### WHAT TO PRODUCE
Omit the images. Copy each entry word for word.

Start of LISTED ENTRIES

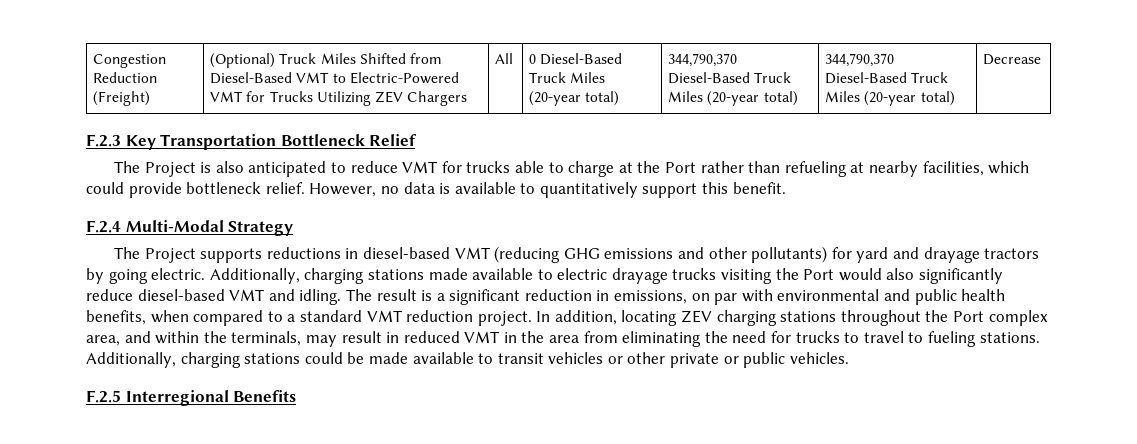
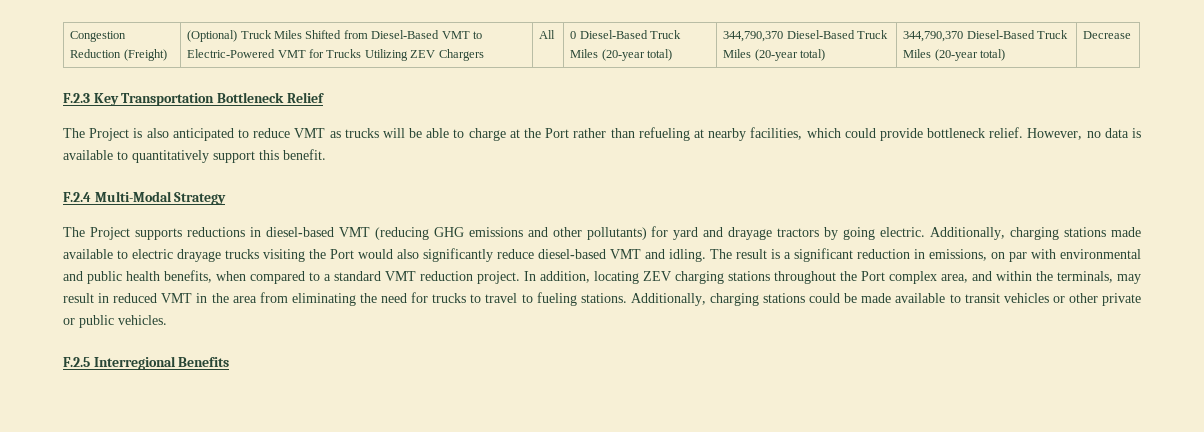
- The Project is also anticipated to reduce VMT for trucks able to charge at the Port rather than refueling at nearby facilities, which could provide bottleneck relief.
+ The Project is also anticipated to reduce VMT as trucks will be able to charge at the Port rather than refueling at nearby facilities, which could provide bottleneck relief.

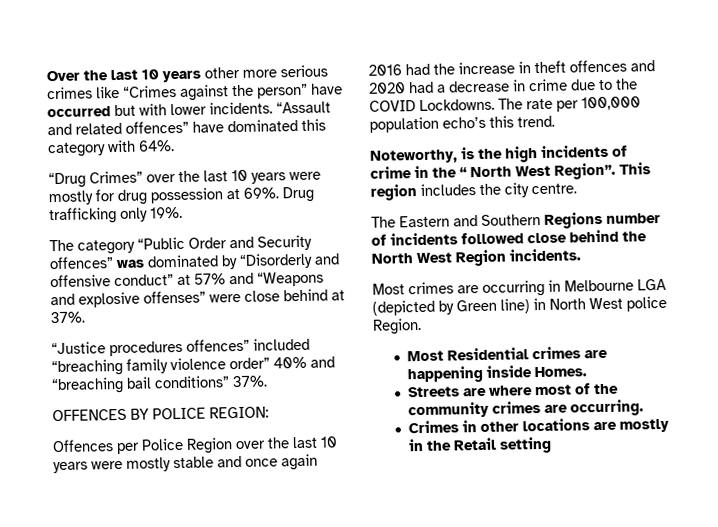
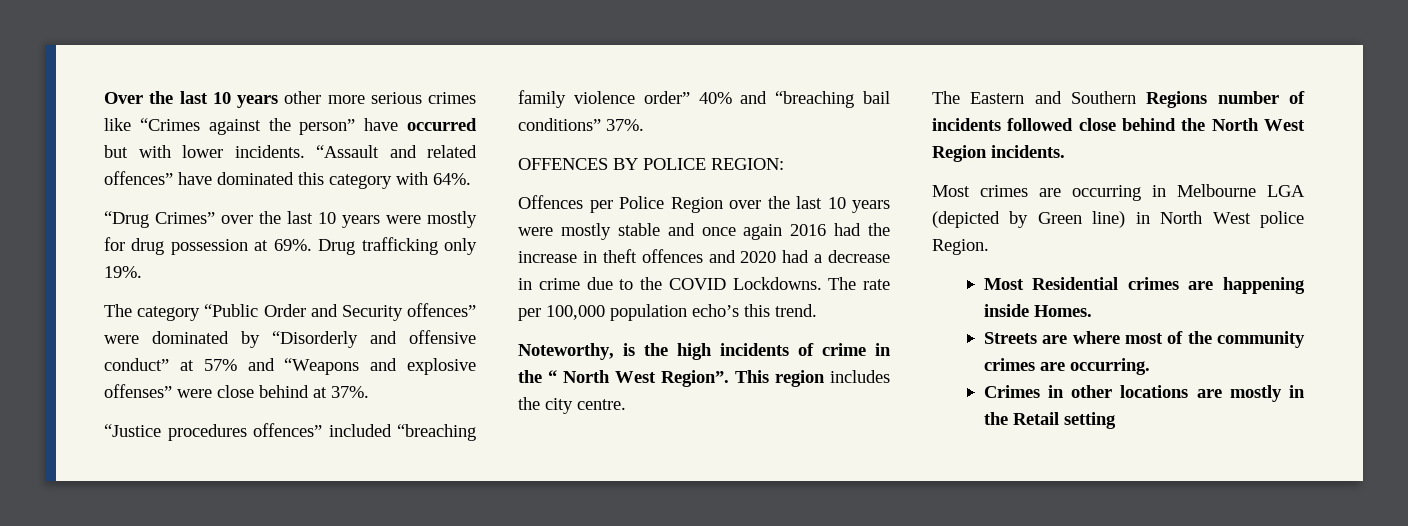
- The category “Public Order and Security offences” was dominated by “Disorderly and offensive conduct” at 57% and “Weapons and explosive offenses” were close behind at 37%.
+ The category “Public Order and Security offences” were dominated by “Disorderly and offensive conduct” at 57% and “Weapons and explosive offenses” were close behind at 37%.

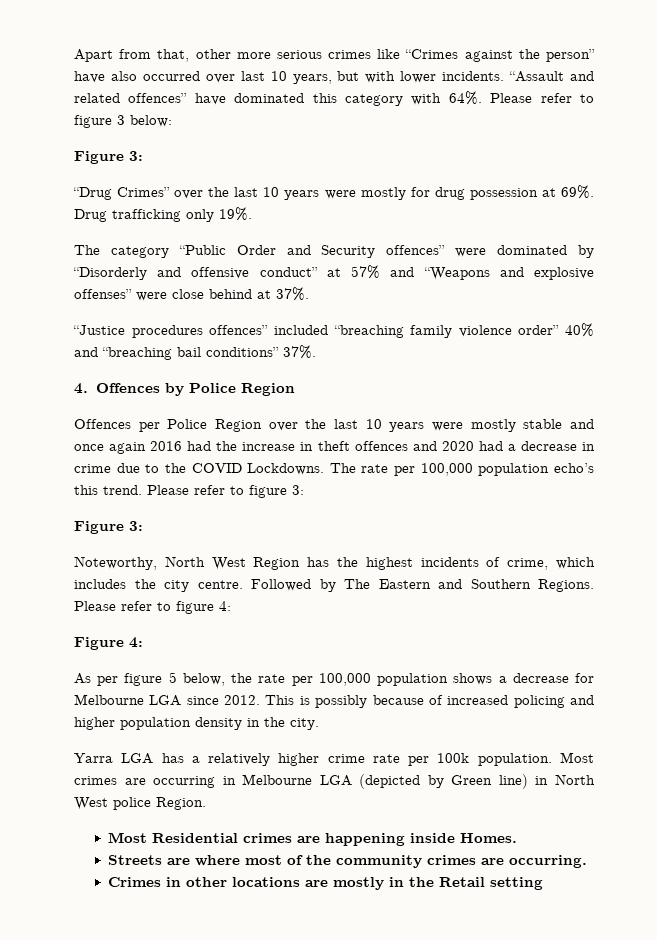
- Over the last 10 years other more serious crimes like “Crimes against the person” have occurred but with lower incidents.
+ Apart from that, other more serious crimes like “Crimes against the person” have also occurred over last 10 years, but with lower incidents.
+ Please refer to figure 3 below:
+ Figure 3:
- OFFENCES BY POLICE REGION:
+ 4. Offences by Police Region
- The rate per 100,000 population echo’s this trend.
- Noteworthy, is the high incidents of crime in the “ North West Region”. This region includes the city centre.
- The Eastern and Southern Regions number of incidents followed close behind the North West Region incidents.
- Most crimes are occurring in Melbourne LGA (depicted by Green line) in North West police Region.
+ The rate per 100,000 population echo’s this trend. Please refer to figure 3:
+ Figure 3:
+ Noteworthy, North West Region has the highest incidents of crime, which includes the city centre. Followed by The Eastern and Southern Regions. Please refer to figure 4:
+ Figure 4:
+ As per figure 5 below, the rate per 100,000 population shows a decrease for Melbourne LGA since 2012. This is possibly because of increased policing and higher population density in the city.
+ Yarra LGA has a relatively higher crime rate per 100k population. Most crimes are occurring in Melbourne LGA (depicted by Green line) in North West police Region.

End of LISTED ENTRIES

### REPLY TO THE EXERCISE
- The Project is also anticipated to reduce VMT for trucks able to charge at the Port rather than refueling at nearby facilities, which could provide bottleneck relief.
+ The Project is also anticipated to reduce VMT as trucks will be able to charge at the Port rather than refueling at nearby facilities, which could provide bottleneck relief.

- The category “Public Order and Security offences” was dominated by “Disorderly and offensive conduct” at 57% and “Weapons and explosive offenses” were close behind at 37%.
+ The category “Public Order and Security offences” were dominated by “Disorderly and offensive conduct” at 57% and “Weapons and explosive offenses” were close behind at 37%.

- Over the last 10 years other more serious crimes like “Crimes against the person” have occurred but with lower incidents.
+ Apart from that, other more serious crimes like “Crimes against the person” have also occurred over last 10 years, but with lower incidents.
+ Please refer to figure 3 below:
+ Figure 3:
- OFFENCES BY POLICE REGION:
+ 4. Offences by Police Region
- The rate per 100,000 population echo’s this trend.
- Noteworthy, is the high incidents of crime in the “ North West Region”. This region includes the city centre.
- The Eastern and Southern Regions number of incidents followed close behind the North West Region incidents.
- Most crimes are occurring in Melbourne LGA (depicted by Green line) in North West police Region.
+ The rate per 100,000 population echo’s this trend. Please refer to figure 3:
+ Figure 3:
+ Noteworthy, North West Region has the highest incidents of crime, which includes the city centre. Followed by The Eastern and Southern Regions. Please refer to figure 4:
+ Figure 4:
+ As per figure 5 below, the rate per 100,000 population shows a decrease for Melbourne LGA since 2012. This is possibly because of increased policing and higher population density in the city.
+ Yarra LGA has a relatively higher crime rate per 100k population. Most crimes are occurring in Melbourne LGA (depicted by Green line) in North West police Region.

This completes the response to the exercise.